There is a significant national list of environmental weeds called 'The Alert List for Environmental Weeds'. This list highlights 28 species that are considered to have the greatest potential to cause serious environmental harm. Currently considered to have limited distribution they are targeted for eradication before they establish significant populations.
The plants listed include some common in urban landscapes including Golden Rain Tree (Koelreuteria elegans supsp. formosana) and Racehorse Tree (Tipuana tipu).

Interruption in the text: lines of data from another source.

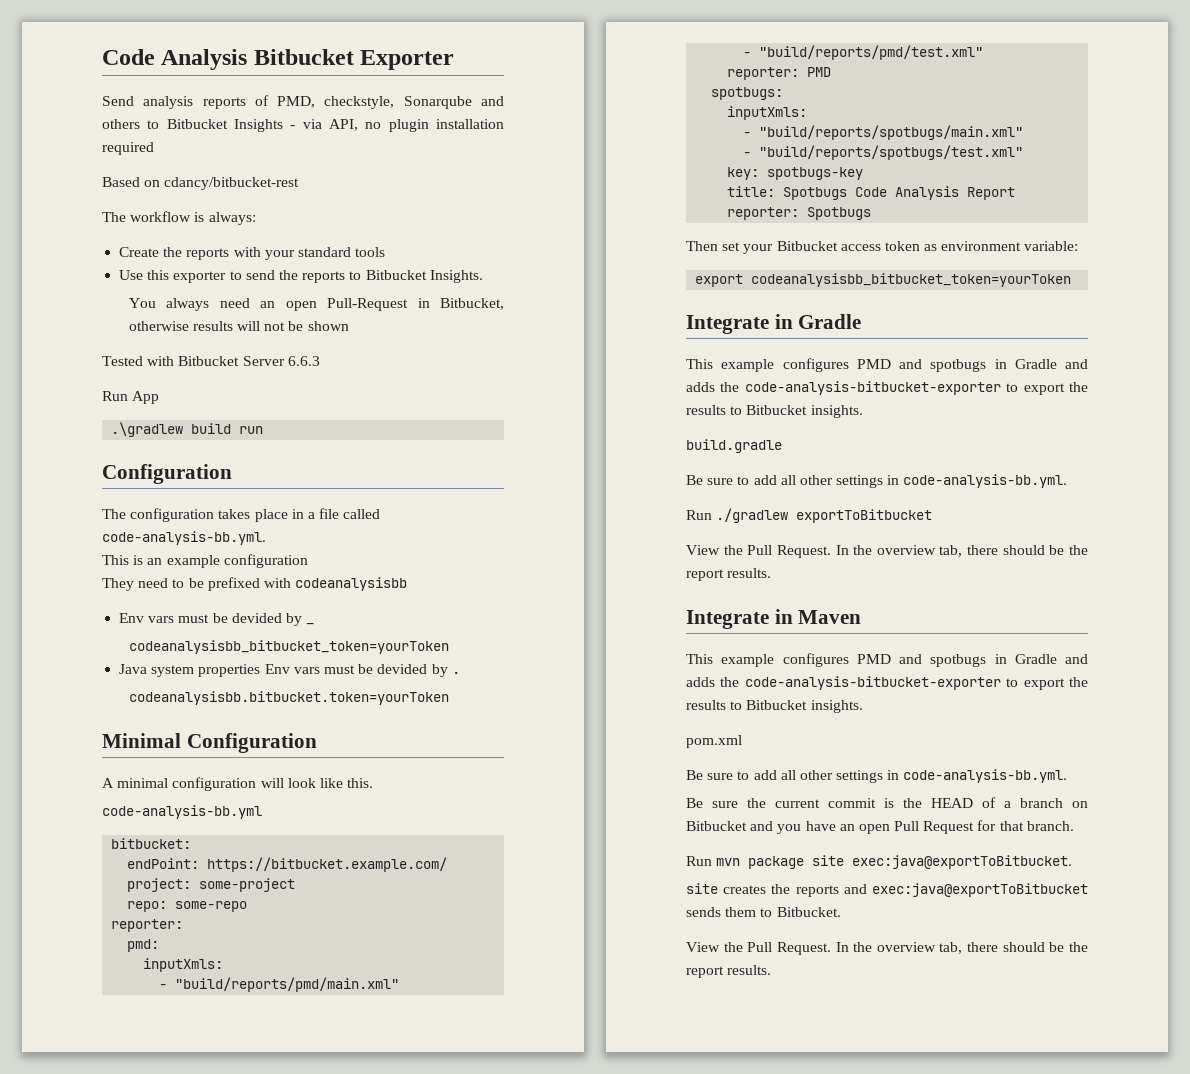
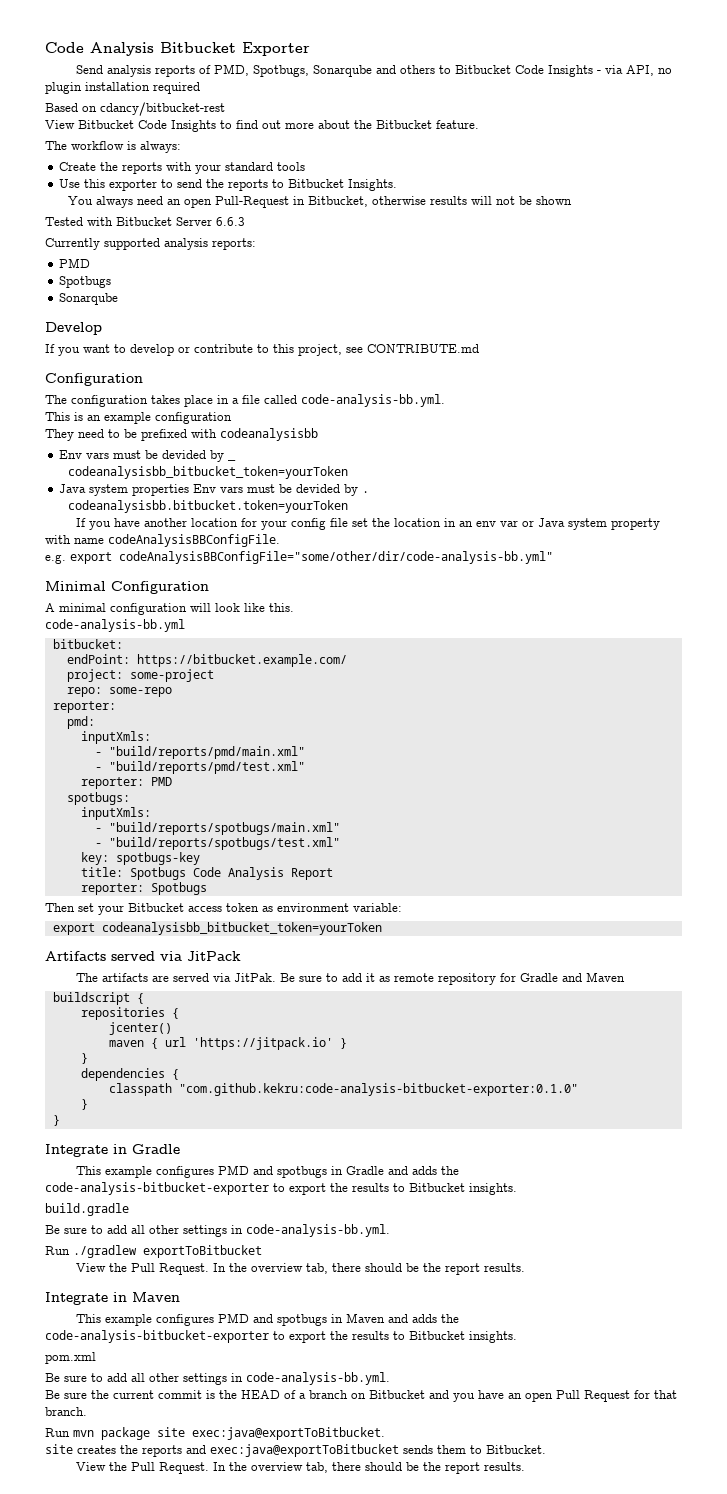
[324,96,395,109] checkstyle, -> [252,65,309,77] Spotbugs,
(228, 124) none -> [514,65,544,74] Code
(300, 183) none -> [45,120,479,132] // View Bitbucket Code Insights to find out more about the Bitbucket feature.
[102,391,160,404] [111,422,264,437] Run App // .\gradlew build run -> [45,238,256,250] [58,258,90,268] [58,276,111,288] [58,293,118,305] [45,322,102,335] [45,344,479,356] Currently supported analysis reports: // PMD // Spotbugs // Sonarqube // Develop // If you want to develop or contribute to this project, see CONTRIBUTE.md
(449, 698) none -> [75,518,660,530] [45,534,280,547] [45,551,553,564] // If you have another location for your config file set the location in an env var or Java system property with name codeAnalysisBBConfigFile. // e.g. export codeAnalysisBBConfigFile="some/other/dir/code-analysis-bb.yml"
(1072, 280) none -> [45,951,241,961] [75,972,625,985] [52,992,144,1005] [80,1007,179,1020] [108,1022,172,1035] [108,1037,347,1050] [80,1053,88,1064] [80,1068,179,1081] [108,1083,578,1096] [80,1099,88,1110] [52,1115,60,1126] // Artifacts served via JitPack // The artifacts are served via JitPak. Be sure to add it as remote repository for Gradle and Maven // buildscript { // repositories { // jcenter() // maven { url 'https://jitpack.io' } // } // dependencies { // classpath "com.github.kekru:code-analysis-bitbucket-exporter:0.1.0" // } // }
[1014,654,1057,664] Gradle -> [345,1313,385,1323] Maven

More information on 'The Alert List for Environmental Weeds'
Perhaps the most obvious source of environmental weed lists is the pest animal and plant department within each local government organisation. Plants listed usually include those either causing the most damage locally or identified as having the potential to cause damage to local natural systems. Check out the website of your local government authority for more information on environmental weeds applicable to your location.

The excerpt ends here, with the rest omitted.